Quand Carrero fait boum !

Programme spatial de l’ETA : toujours plus haut

Fin décembre 1973, le régime de Franco se prend une belle claque dans le groin avec l’assassinat spectaculaire du numéro 2 du régime, un certain Luis Carrero Blanco, par un commando de l’ETA. Retour sur un attentat qui a terrorisé la dictature.
Illustration de Lémi

Il paraît qu’il y avait une blague fort prisée par les chauffeurs de taxis madrilènes dans le franquisme agonisant. Lorsqu’on leur indiquait comme destination la rue Claudio Coello, certains d’entre eux demandaient : « ¿ A qué altura ? » [À quelle hauteur ?]. C’est en effet là que l’amiral Louis Carrero Blanco prit son envol, au volant de sa Dodge Dart GT 3 700 blindée, propulsé à une hauteur de trente-cinq mètres par environ 80 kilos d’explosif. On était le 20 décembre 1973, quelques mois après son intronisation comme président du gouvernement espagnol, et cette aventure marqua la fin accélérée du régime franquiste, dont cet ultra-religieux était présenté comme le successeur. Carrero Blanco, son chauffeur et un garde du corps perdirent la vie, mais ils gagnèrent ce jour-là le titre honorifique de « premiers astronautes espagnols ». Un livre existe sur cette mise en orbite menée par l’organisation basque indépendantiste ETA. Il s’agit d’Opération Ogro : comment et pourquoi nous avons exécuté Carrero Blanco, publié par un certain Julien Aguirre1 (Le Seuil, 1974). Via des entretiens avec ses principaux acteurs, il détaille les différentes étapes de l’opération, censée au départ être un enlèvement qui aurait permis de libérer des camarades basques emprisonnés, avant que l’option boum ne l’emporte pour des raisons pratiques – la tâche était trop complexe, et Carrero trop surveillé.

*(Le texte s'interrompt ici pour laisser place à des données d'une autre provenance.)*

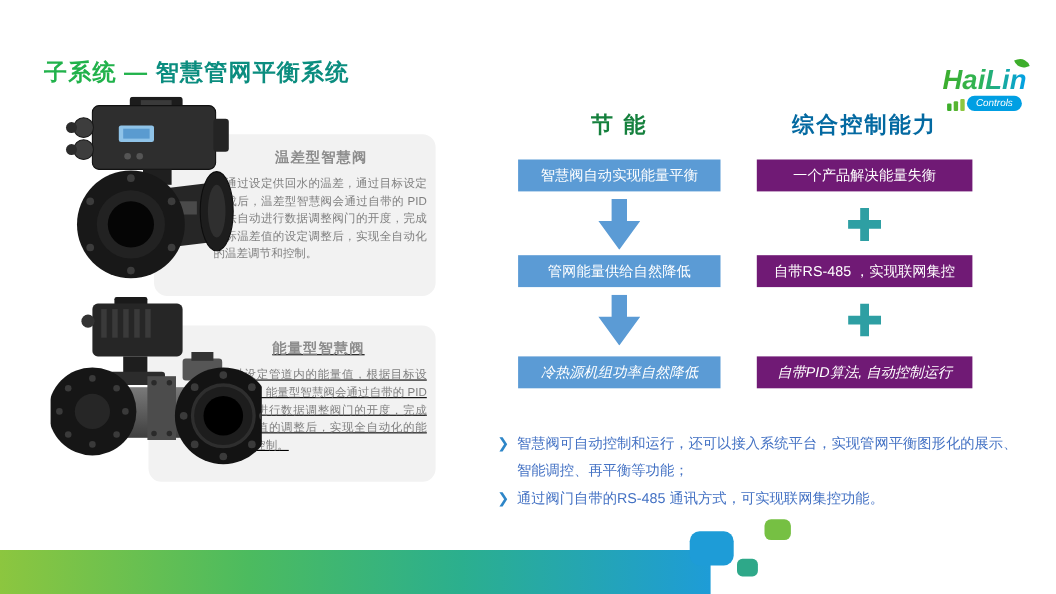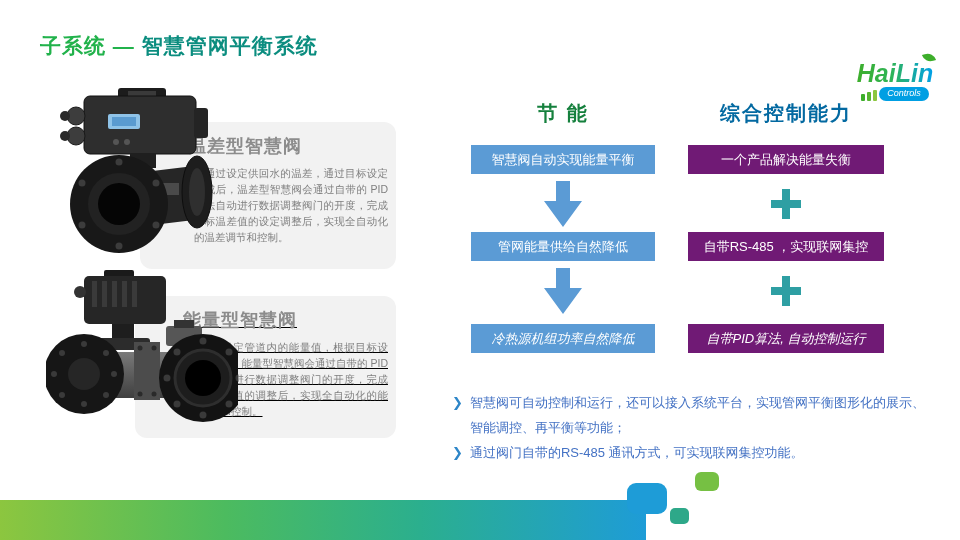--- a/index.html
+++ b/index.html
@@ -10,7 +10,7 @@
     background:#ffffff; overflow:hidden;
   }
   
-  .page-title { position:absolute; left:40px; top:32px; font-size:21px; font-weight:bold; letter-spacing:1px; }
+  .page-title { position:absolute; left:40px; top:52px; font-size:21px; font-weight:bold; letter-spacing:1px; }
   .title-prefix { color:#21B24B; }
   .title-main { color:#0B8D7F; }
   .logo { position:absolute; left:845px; top:22px; width:100px; text-align:center; }

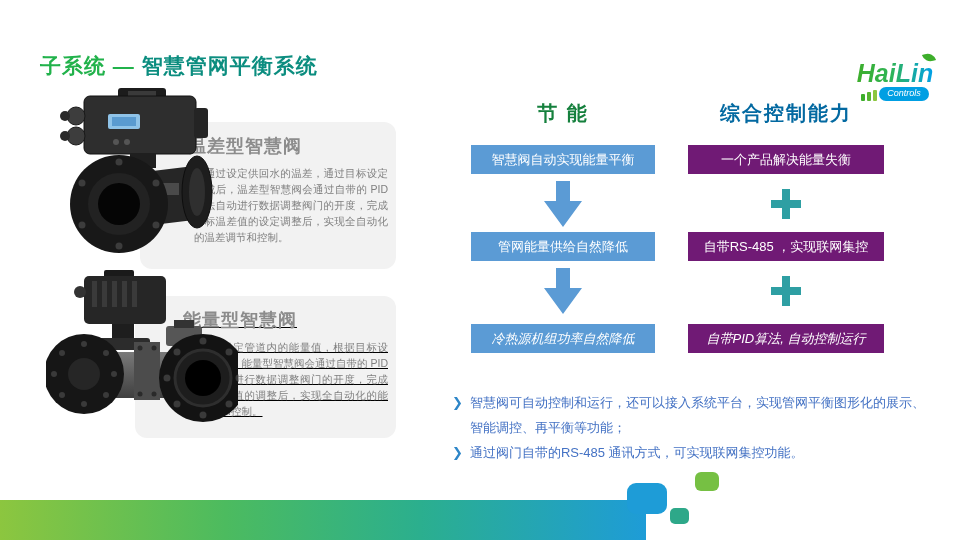--- a/index.html
+++ b/index.html
@@ -32,7 +32,7 @@
   .product-card { position:absolute; background:#F2F2F2; border-radius:12px; }
   .card-1 { left:140px; top:122px; width:256px; height:147px; }
   .card-2 { left:135px; top:296px; width:261px; height:142px;text-decoration:underline; }
-  .card-title { font-size:18px; font-weight:bold; color:#8C8C8C;
+  .card-title { text-align:center; font-size:13px; font-weight:bold; color:#8C8C8C;
     padding-left:48px; margin-top:12px; letter-spacing:1px; }
   .card-desc { font-size:10.5px; color:#7F7F7F; line-height:16px; padding:7px 8px 0 54px; text-align:justify; }
   .valve-img { position:absolute; }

L’attentat contre Carrero Blanco en rappelle un autre, fomenté par des militants chiliens contre le général Pinochet, en 1986. Notamment raconté dans Les Derniers exilés de Pinochet de Xavier Montanyà (Agone, 2009), ce projet d’embuscade au lance-roquette dans la cambrousse échoua d’un rien, le chauffeur du dictateur parvenant à les faire échapper dans des conditions dantesques alors que cinq soldats de son escorte perdirent la vie. Ici aussi, le but était clair : accélérer la chute d’un régime tyrannique en le frappant à la tête. Dans les deux cas, on se trouve face à des attentats situés du bon côté de l’histoire, où le qualificatif terroriste appliqué par le régime honni bascule une fois sa chute avérée.

Dans le cas de la pulvérisation de Carrero Blanco, un autre élément est à souligner : la popularité de cet acte auprès de la population espagnole, et même au-delà. Dans les manifs françaises des années 1970, il n’était pas rare d’entendre chanter à l’encontre d’un politique haï (Pasqua par exemple) « plus haut, plus haut, plus haut que Carrero ». Autre époque. Les blagues sur Carrero Blanco et son envolée stellaire, pourtant entrées dans la culture espagnole2, sont désormais pénalement réprimées en Espagne, où une jeune fille de 21 ans a récemment pris un an de prison pour avoir ironisé sur les réseaux sociaux au sujet du « voyage spatial » de Carrero Blanco. Alors que l’ETA a renoncé à la lutte armée depuis 2011, l’antiterrorisme terrorise désormais l’évocation même de la violence armée, comme s’il fallait effacer le souvenir du temps des bombes.

Par E.B

1 Son véritable auteur n’est pas Julien Aguirre, mais Eva Forest, journaliste et militante de la cause basque, qui sera emprisonnée en 1974 et subira des séances de torture. Le cinéaste Gillo Pontecorvo s’en inspira pour son film du même nom, Opération Ogre (1979). Les célèbres images de l’attentat où l’on voit la voiture s’élever dans le ciel en sont issues, et sont donc fictives.

2 Pour plus de détails, lire notamment « Operación Ogro : 50 años del magnicidio de Carrero Blanco », El Salto, 20/12/2023.